Pivetta assume governo de Mato Grosso até 2026

Posse oficializa sucessão no Executivo e garante continuidade da gestão estadual até o fim do mandato.

Quem assume o comando do estado após uma renúncia? A resposta veio nesta terça-feira (31), quando a Assembleia Legislativa oficializou a posse de Otaviano Pivetta como governador de Mato Grosso, consolidando a sucessão no Executivo estadual.

Posse formaliza sucessão no Executivo

A cerimônia ocorreu em sessão solene no plenário da Assembleia Legislativa, seguindo os ritos previstos na Constituição Estadual. A vaga foi declarada após a leitura da carta de renúncia do então governador, garantindo a legalidade do processo e a continuidade administrativa.

O termo de posse foi apresentado conforme o regimento interno, e Pivetta assumiu de forma definitiva o cargo até 31 de dezembro de 2026. Ele apresentou a documentação exigida e firmou compromisso constitucional perante os deputados.

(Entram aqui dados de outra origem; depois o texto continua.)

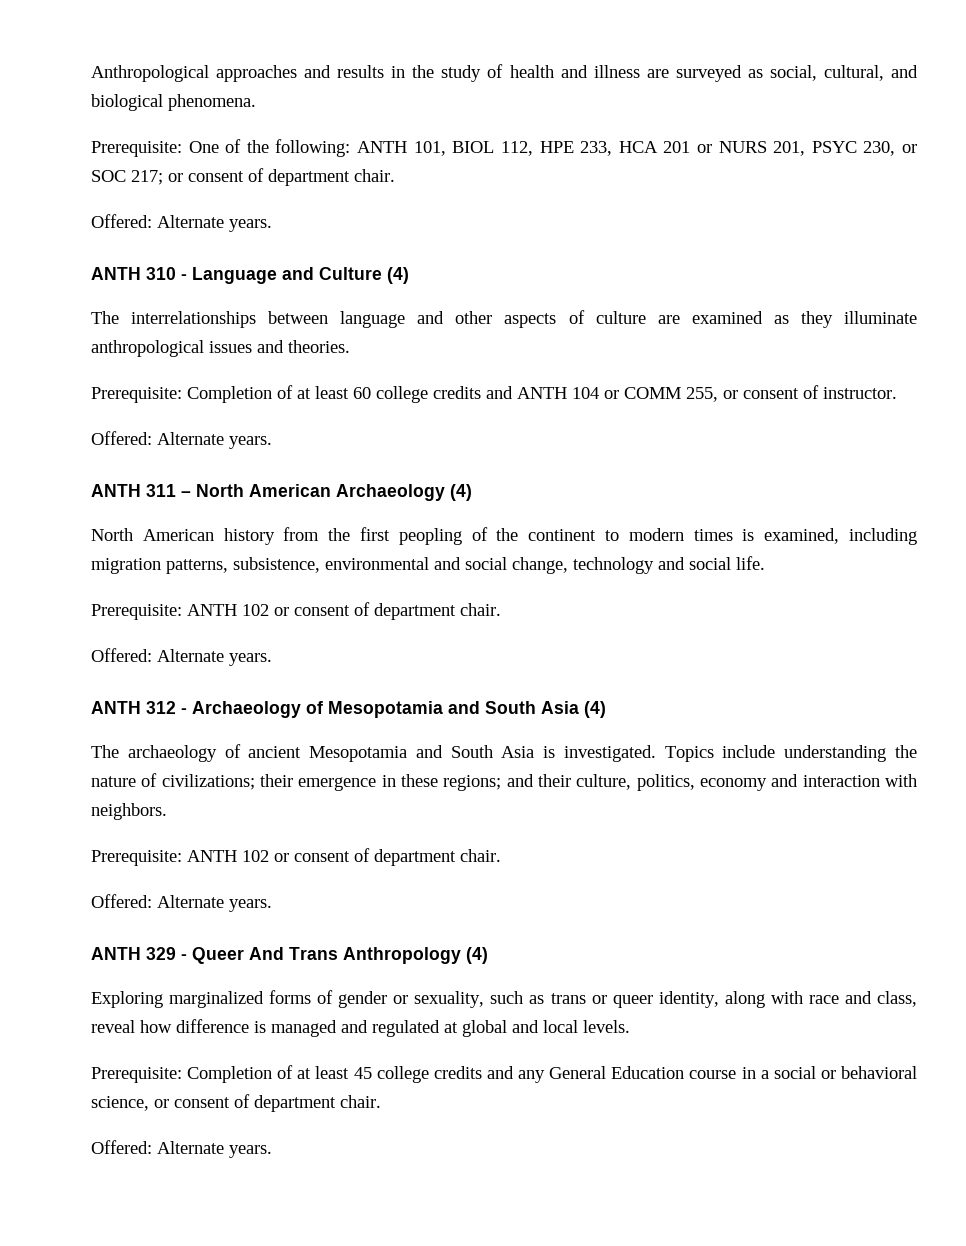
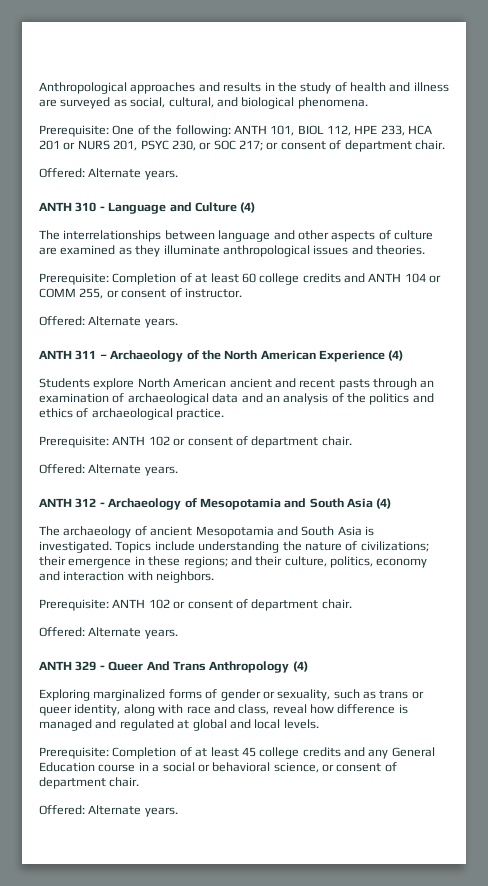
- ANTH 311 – North American Archaeology (4)
- North American history from the first peopling of the continent to modern times is examined, including migration patterns, subsistence, environmental and social change, technology and social life.
+ ANTH 311 – Archaeology of the North American Experience (4)
+ Students explore North American ancient and recent pasts through an examination of archaeological data and an analysis of the politics and ethics of archaeological practice.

Compromisso com continuidade da gestão

Durante o discurso, Pivetta destacou a responsabilidade do cargo e afirmou que pretende manter as políticas públicas em andamento. Segundo ele, a prioridade será dar sequência ao trabalho já realizado, com ajustes necessários.

  • Continuidade de programas estaduais
  • Fortalecimento da relação com municípios
  • Foco no desenvolvimento econômico

O novo governador reforçou que o exercício do poder público deve estar voltado ao atendimento da população, mantendo o ritmo de ações iniciado na gestão anterior.

Assembleia destaca papel institucional

A condução da posse evidenciou o papel do Legislativo na garantia da estabilidade institucional. A Assembleia reafirmou compromisso com a análise responsável das propostas do Executivo, buscando atender às demandas da sociedade.

A cooperação entre os Poderes também foi destacada como essencial para a continuidade de projetos e investimentos no estado.

Renúncia seguiu regras eleitorais

A saída do ex-governador ocorreu para viabilizar a participação nas eleições de 2026. A legislação exige que chefes do Executivo renunciem ao cargo para disputar outro posto eletivo, assegurando igualdade entre candidatos.

Já Pivetta, caso opte por disputar a reeleição ao governo estadual, poderá permanecer no cargo durante o processo eleitoral, conforme prevê a Constituição.

A sucessão estadual ocorre dentro da legalidade e mantém a estabilidade política. O cenário agora aponta para continuidade administrativa e possíveis ajustes na condução do governo.